### [EXERCISE BRIEF]
Each record below should be output verbatim, without pictures.

### [DATA]
§ §

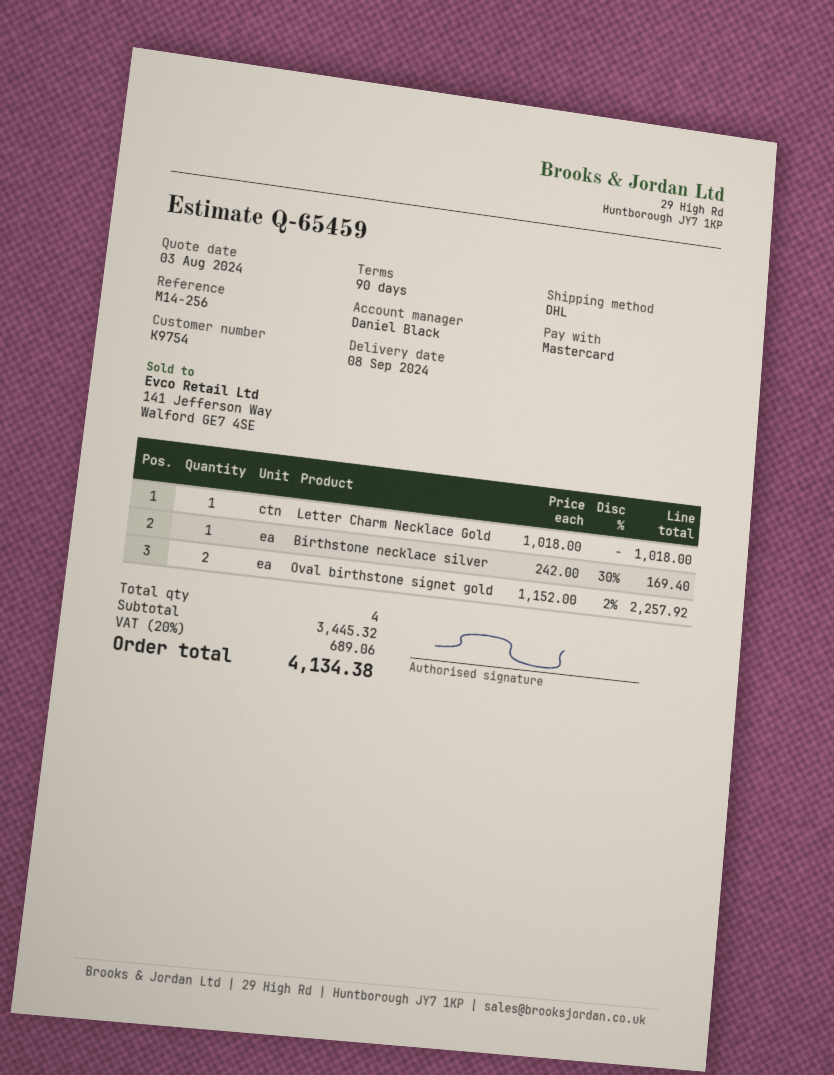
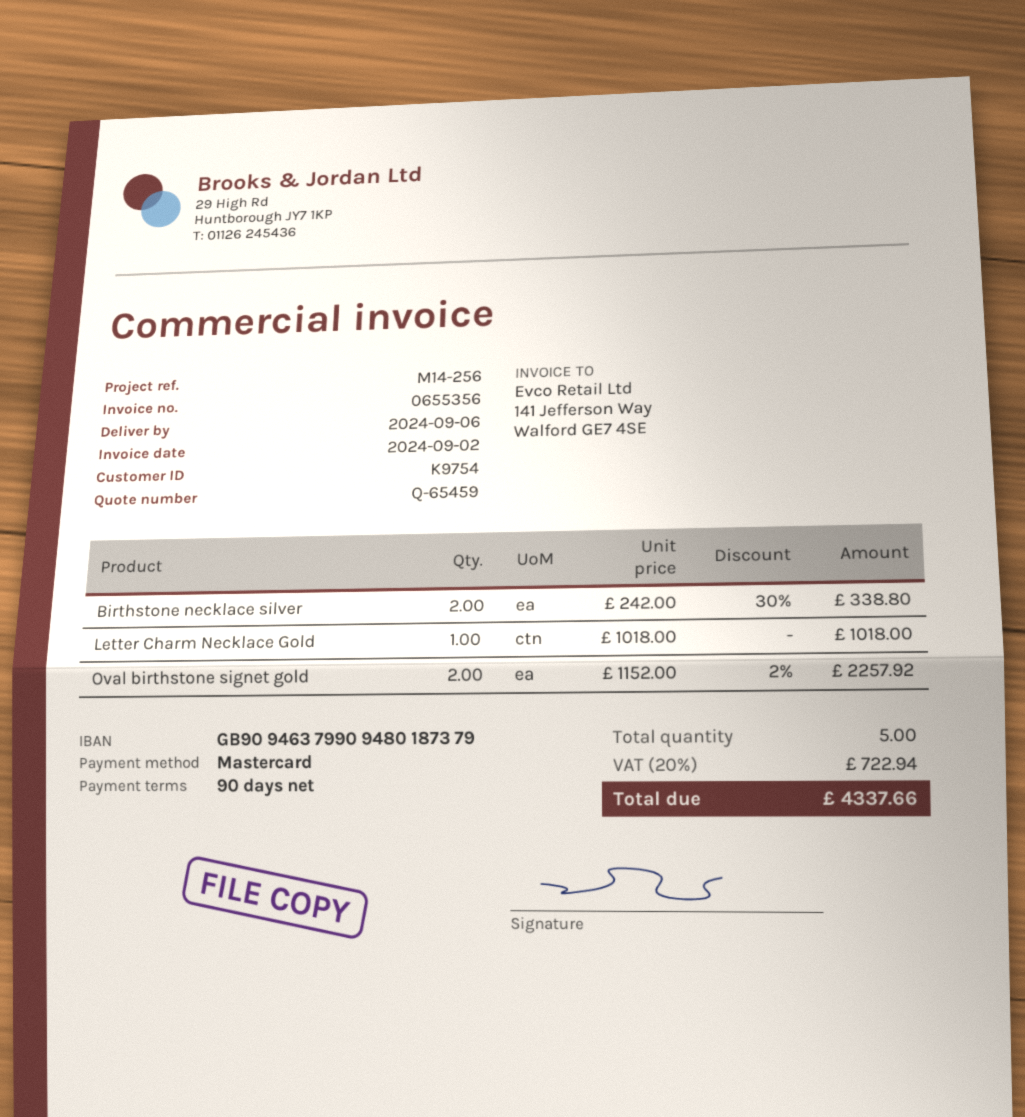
delivery date: 2024-09-08 -> 2024-09-06
Birthstone necklace silver: 1 x 242.00 - 30% = 169.40 -> 2 x 242.00 - 30% = 338.80
total quantity: 4 -> 5
tax: 20% = 689.06 -> 20% = 722.94
total: 4134.38 -> 4337.66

§ §

### [WRITTEN RESPONSE]
delivery date: 2024-09-08 -> 2024-09-06
Birthstone necklace silver: 1 x 242.00 - 30% = 169.40 -> 2 x 242.00 - 30% = 338.80
total quantity: 4 -> 5
tax: 20% = 689.06 -> 20% = 722.94
total: 4134.38 -> 4337.66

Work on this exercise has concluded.